Le réseau routier est développé dans la partie européenne mais reste limité en Sibérie. Moscou possède l’un des métros les plus profonds, les plus fréquentés et les plus ornementés du monde, avec ses stations-palais décorées de mosaïques, de sculptures et de lustres majestueux. Saint-Pétersbourg dispose également d’un métro aux stations remarquables.

Pour comprendre ce pays dans toute sa complexité, il convient de lire aussi l’histoire de la Russie, qui éclaire les fondements de la Russie actuelle.

La Russie face aux enjeux du XXIe siècle

La Russie du XXIe siècle est une puissance qui se cherche. Deuxième arsenal nucléaire mondial, membre permanent du Conseil de sécurité de l’ONU, premier exportateur de blé et de gaz, elle dispose d’atouts considérables. Mais elle fait face à des défis structurels importants : vieillissement démographique, dépendance aux hydrocarbures dans une économie mondiale qui cherche à décarboner, fuite des cerveaux (des centaines de milliers de jeunes diplômés ont quitté la Russie ces dernières années), et isolement diplomatique croissant depuis 2022.
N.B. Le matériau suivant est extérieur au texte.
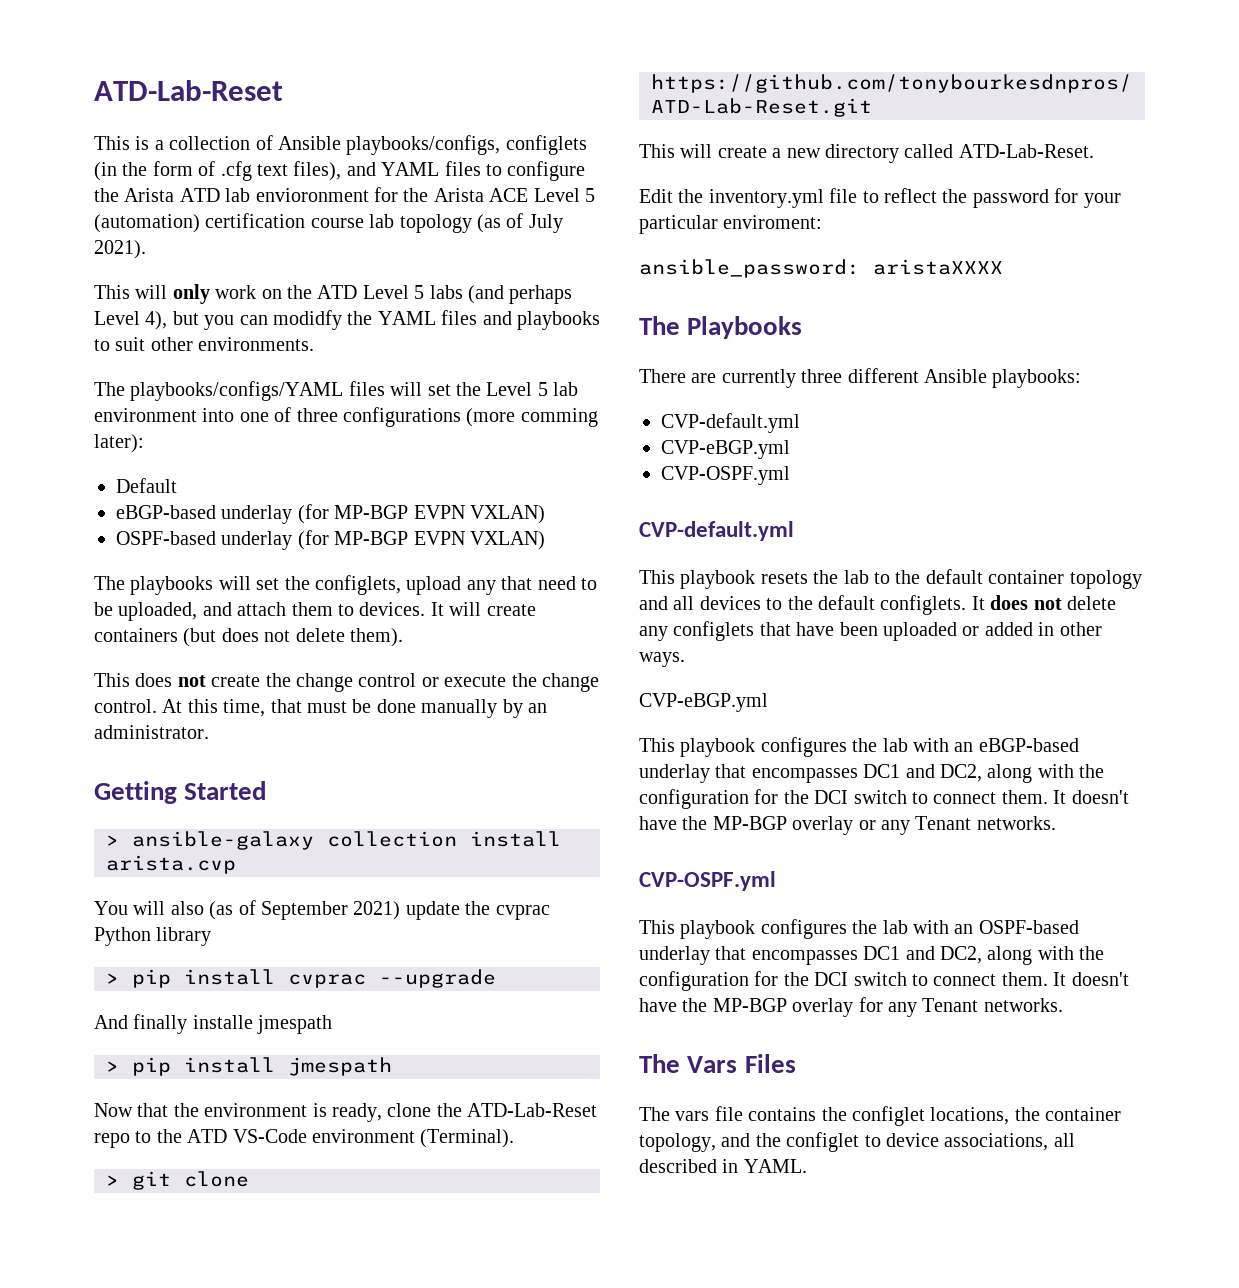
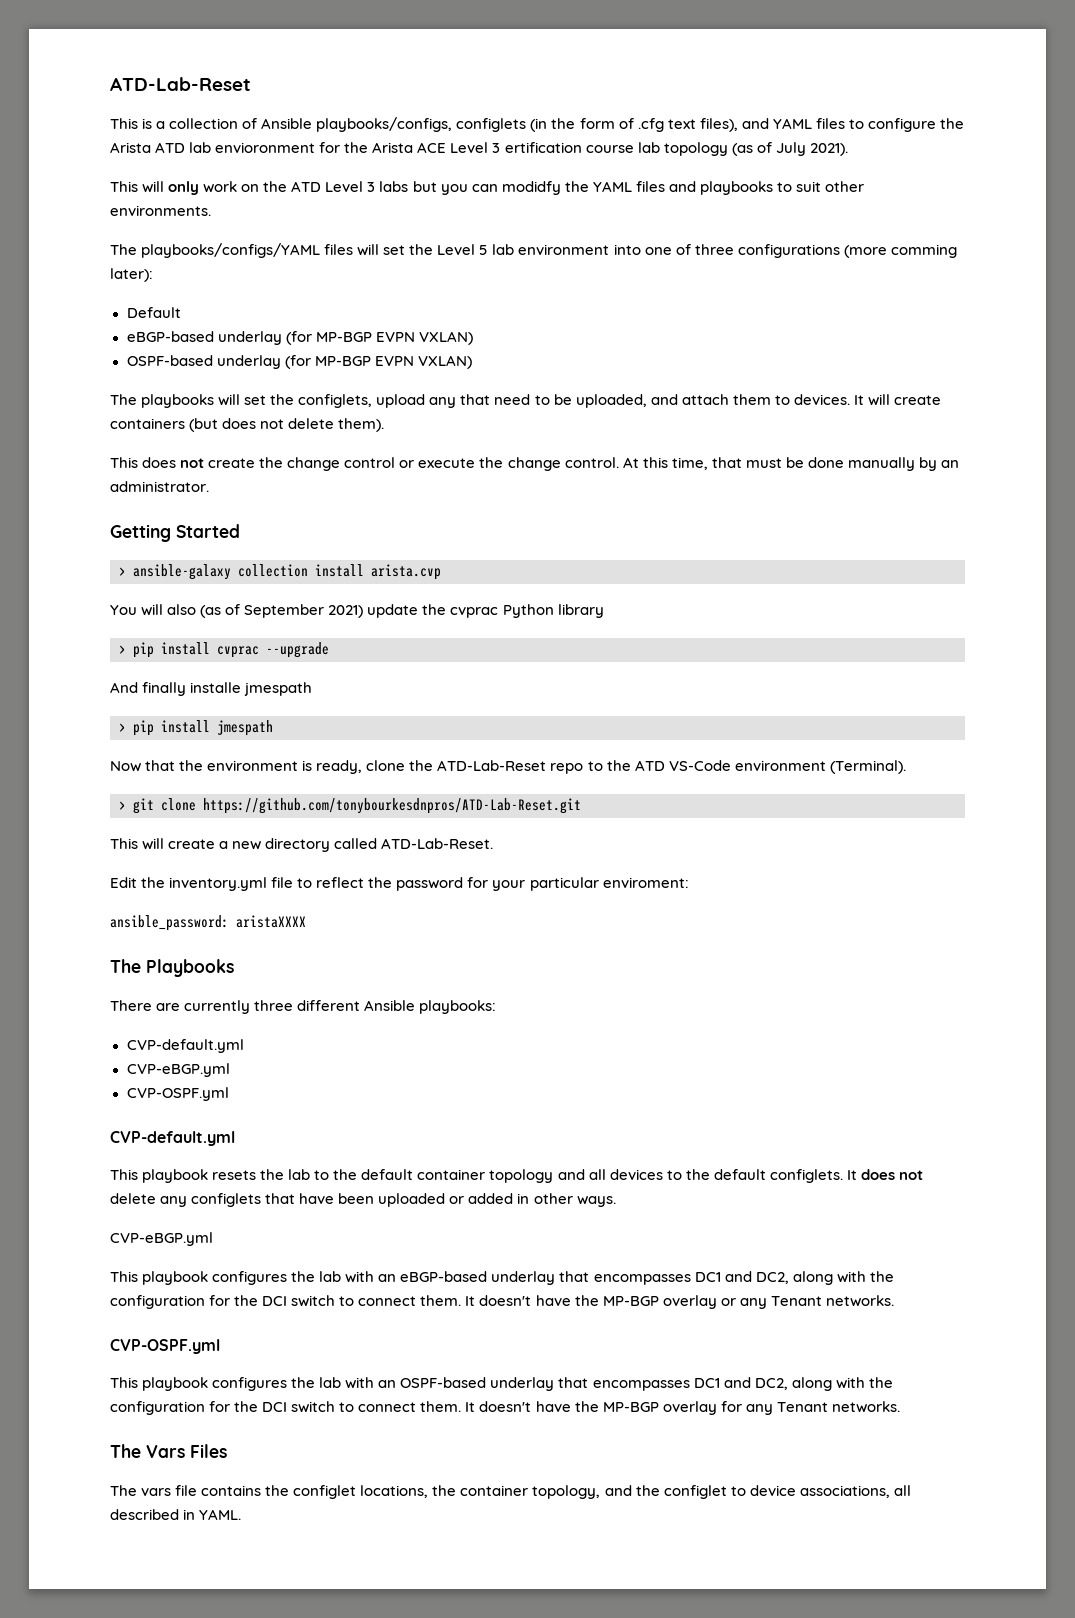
[584,188,595,202] [94,213,306,233] 5 (automation) certification -> [492,142,582,153] 3 ertification
[414,285,573,304] [94,311,168,330] 5 labs (and perhaps Level 4), -> [367,181,409,192] 3 labs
La transition numérique est une réalité en Russie : le pays compte plus de 120 millions d’internautes, un écosystème de start-ups technologiques dynamique et ses propres géants du numérique (Yandex, le “Google russe”, VKontakte, l’équivalent de Facebook). La Russie occupe une position de premier plan dans la cybersécurité et l’intelligence artificielle.
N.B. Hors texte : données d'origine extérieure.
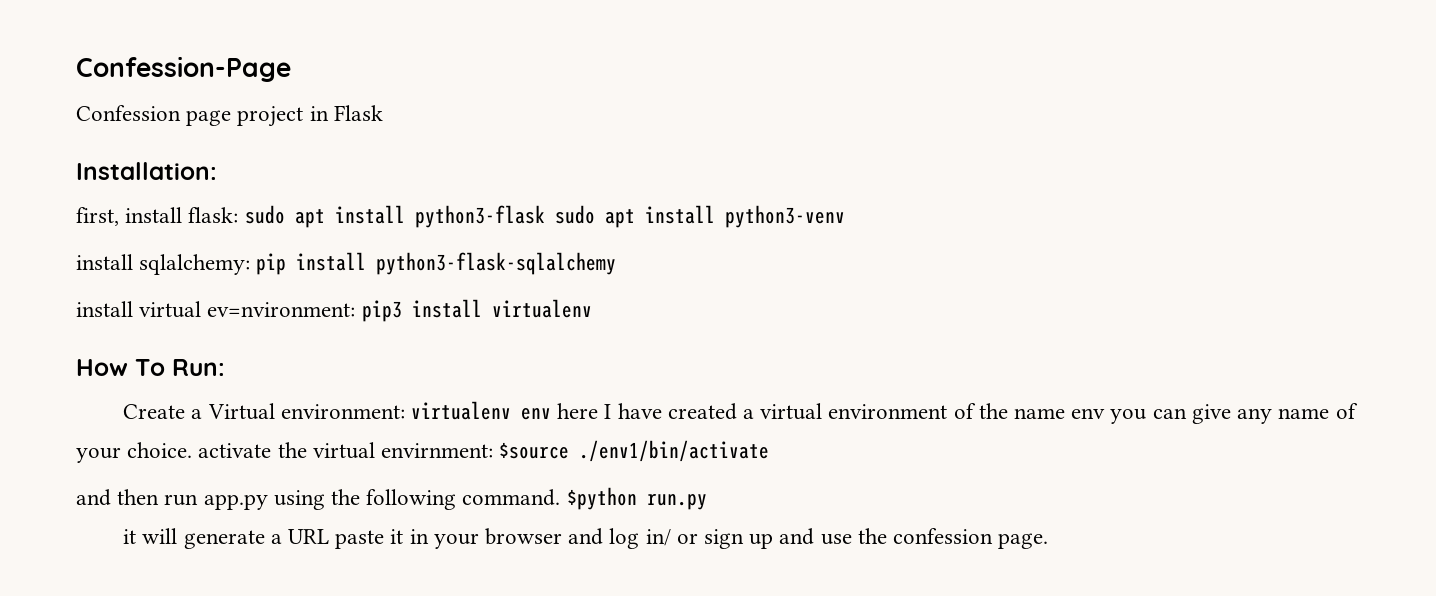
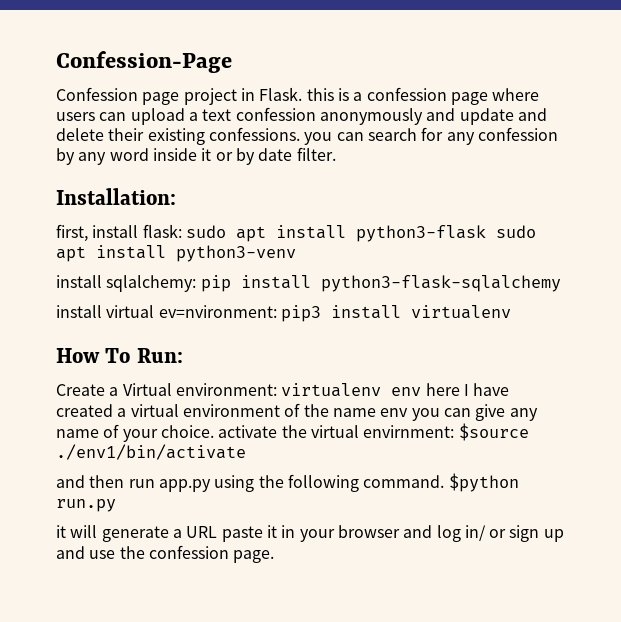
[333,105,383,121] Flask -> [259,87,540,105] [56,107,547,125] [56,127,558,145] [56,147,336,165] Flask. this is a confession page where users can upload a text confession anonymously and update and delete their existing confessions. you can search for any confession by any word inside it or by date filter.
Sur le plan culturel, la Russie reste une puissance de premier ordre : ses universités forment des mathématiciens, physiciens et informaticiens parmi les meilleurs du monde (tradition soviétique de l’excellence scientifique), et sa culture artistique continue d’exercer une fascination mondiale. Comprendre la Russie, ce n’est pas seulement comprendre la politique — c’est saisir une civilisation millénaire qui continue d’interroger le monde par sa profondeur, sa complexité et ses contradictions.